Re: [PATCH v4 00/14] forcealign for xfs

Dave Chinner <david@xxxxxxxxxxxxx> · Mon, 9 Sep 2024 08:49:44 +1000

On Fri, Sep 06, 2024 at 03:31:43PM +0100, John Garry wrote:
> On 05/09/2024 22:47, Dave Chinner wrote:
> > > > >   If the start or end of the extent which needs unmapping is
> > > > >        unaligned then we convert that extent to unwritten and skip,
> > > > >        is it? (__xfs_bunmapi())
> > > > The high level code should be aligning the start and end of the
> > > > file range to be removed via xfs_inode_alloc_unitsize().
> > > Is that the case for something like truncate? There we just say what is the
> > > end block which we want to truncate to in
> > > xfs_itruncate_extents_flags(new_size)  ->
> > > xfs_bunmapi_range(XFS_B_TO_FSB(new_size)), and that may not be alloc unit
> > > aligned.
> > Ah, I thought we had that alignment in xfs_itruncate_extents_flags()
> > already, but if we don't then that's a bug that needs to be fixed.
> 
> AFAICS, forcealign behaviour is same as RT, so then this would be a mainline
> bug, right?

No, I don't think so. I think this is a case where forcealign and RT
behaviours differ, primarily because RT doesn't actually care about
file offset -> physical offset alignment and can do unaligned IO
whenever it wants. Hence having an unaligned written->unwritten
extent state transition doesnt' affect anything for rt files...

> 
> > > We change the space reservation in xfs-setattr_size() for this case
> > (patch 9) but then don't do any alignment there - it relies on
> > xfs_itruncate_extents_flags() to do the right thing w.r.t. extent
> > removal alignment w.r.t. the new EOF.
> > 
> > i.e. The xfs_setattr_size() code takes care of EOF block zeroing and
> > page cache removal so the user doesn't see old data beyond EOF,
> > whilst xfs_itruncate_extents_flags() is supposed to take care of the
> > extent removal and the details of that operation (e.g. alignment).
> 
> So we should roundup the unmap block to the alloc unit, correct? I have my
> doubts about that, and thought that xfs_bunmapi_range() takes care of any
> alignment handling.

The start should round up, yes. And, no, xfs_bunmapi_range() isn't
specifically "taking care" of alignment. It's just marking a partial
alloc unit range as unwritten, which means we now have -unaligned
extents- in the BMBT. 

> 
> > 
> > Patch 10 also modifies xfs_can_free_eofblocks() to take alignment
> > into account for the post-eof block removal, but doesn't change
> > xfs_free_eofblocks() at all. i.e  it also relies on
> > xfs_itruncate_extents_flags() to do the right thing for force
> > aligned inodes.
> 
> What state should the blocks post-EOF blocks be? A simple example of
> partially truncating an alloc unit is:
> 
> $xfs_io -c "extsize" mnt/file
> [16384] mnt/file
> 
> 
> $xfs_bmap -vvp mnt/file
> mnt/file:
>  EXT: FILE-OFFSET      BLOCK-RANGE      AG AG-OFFSET        TOTAL FLAGS
>    0: [0..20479]:      192..20671        0 (192..20671)     20480 000000
> 
> 
> $truncate -s 10461184 mnt/file # 10M - 6FSB
> 
> $xfs_bmap -vvp mnt/file
> mnt/file:
>  EXT: FILE-OFFSET      BLOCK-RANGE      AG AG-OFFSET        TOTAL FLAGS
>    0: [0..20431]:      192..20623        0 (192..20623)     20432 000000
>    1: [20432..20447]:  20624..20639      0 (20624..20639)      16 010000
>  FLAG Values:
>     0010000 Unwritten preallocated extent
> 
> Is that incorrect state?

Think about it: what happens if you now truncate it back up to 10MB
(i.e. aligned length) and then do an aligned atomic write on it.

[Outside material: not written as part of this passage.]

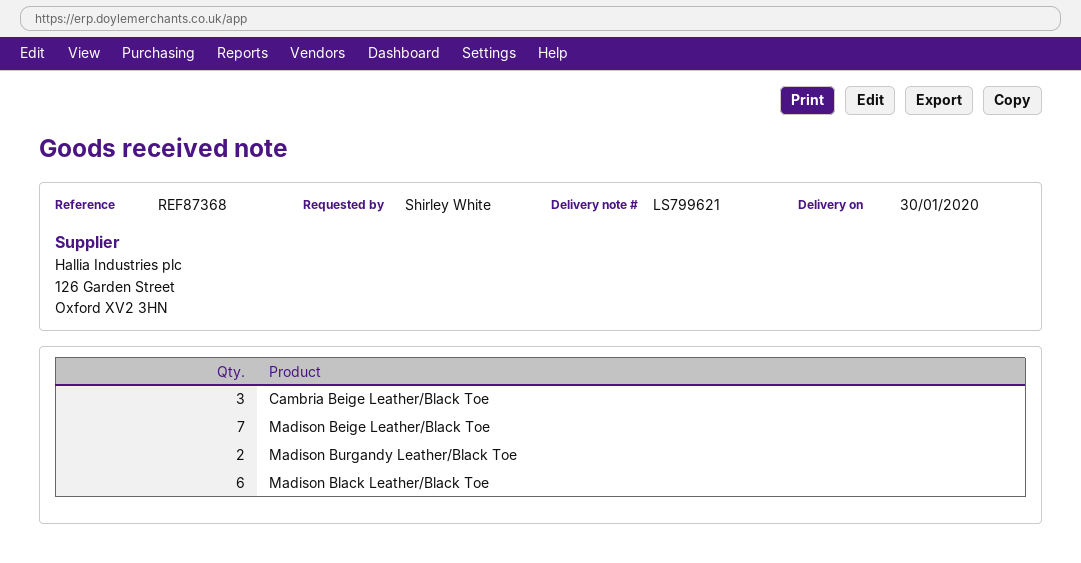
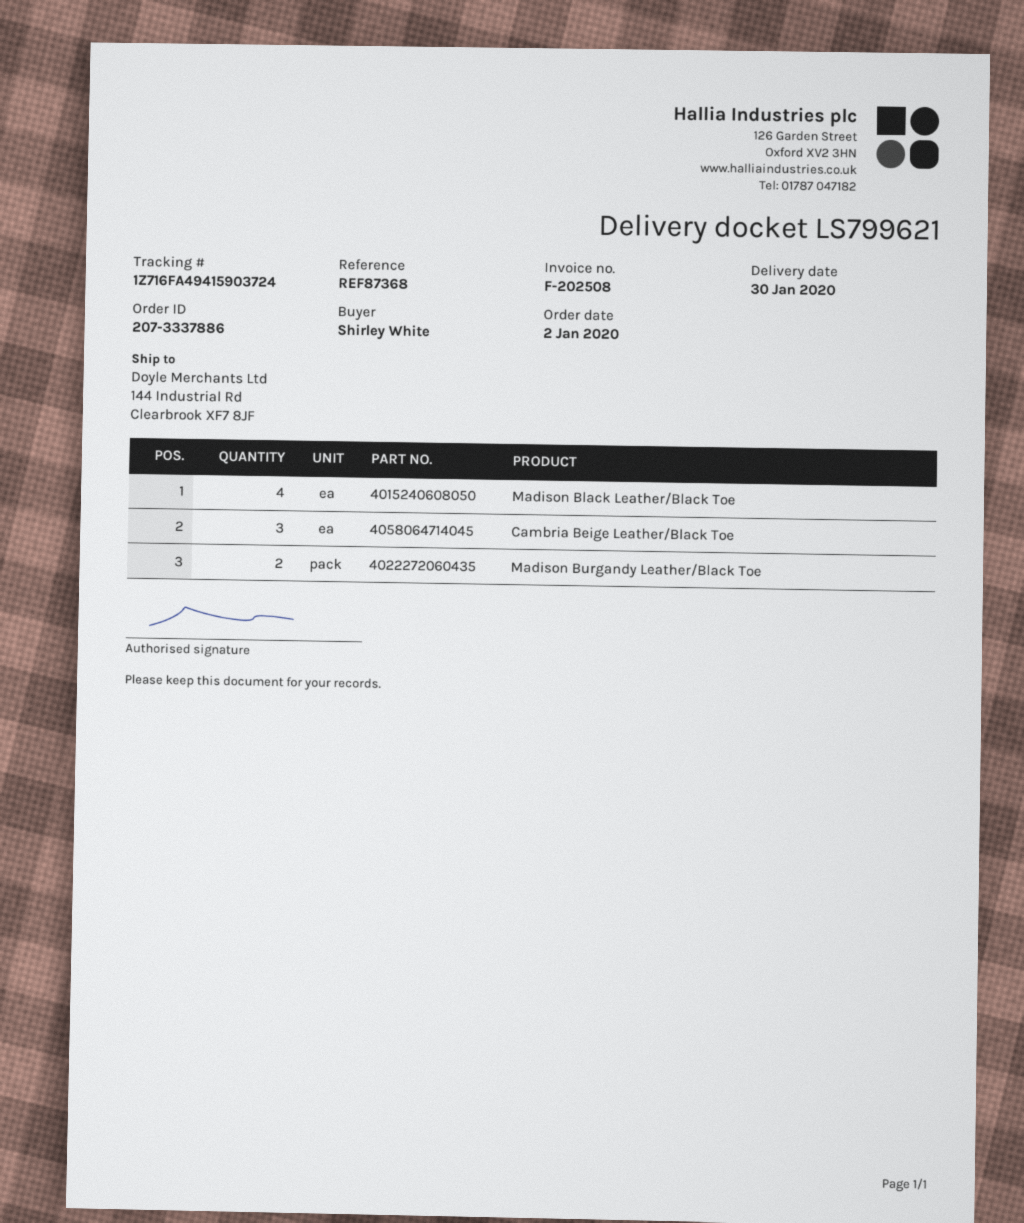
Madison Beige Leather/Black Toe: 7 -> none
Madison Black Leather/Black Toe: 6 -> 4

First: What happens when you truncate up?

......

Yes, iomap_zero_range() will see the unwritten extent and skip it.
i.e. The unwritten extent stays as an unwritten extent, it's now
within EOF. That written->unwritten extent boundary is not on an
aligned file offset.

Second: What happens when you do a correctly aligned atomic write
that spans this range now?

......

Iomap only maps a single extent at a time, so it will only map the
written range from the start of the IO (aligned) to the start of the
unwritten extent (unaligned).  Hence the atomic write will be
rejected because we can't do the atomic write to such an unaligned
extent.

That's not a bug in the atomic write path - this failure occurs
because of the truncate behaviour doing post-eof unwritten extent
conversion....

Yes, I agree that the entire -physical- extent is still correctly
aligned on disk so you could argue that the unwritten conversion
that xfs_bunmapi_range is doing is valid forced alignment behaviour.
However, the fact is that breaking the aligned physical extent into
two unaligned contiguous extents in different states in the BMBT
means that they are treated as two seperate unaligned extents, not
one contiguous aligned physical extent.

This extent state discontiunity is results in breaking physical IO
across the extent state boundary. Hence such an unaligned extent
state change violates the physical IO alignment guarantees that
forced alignment is supposed to provide atomic writes...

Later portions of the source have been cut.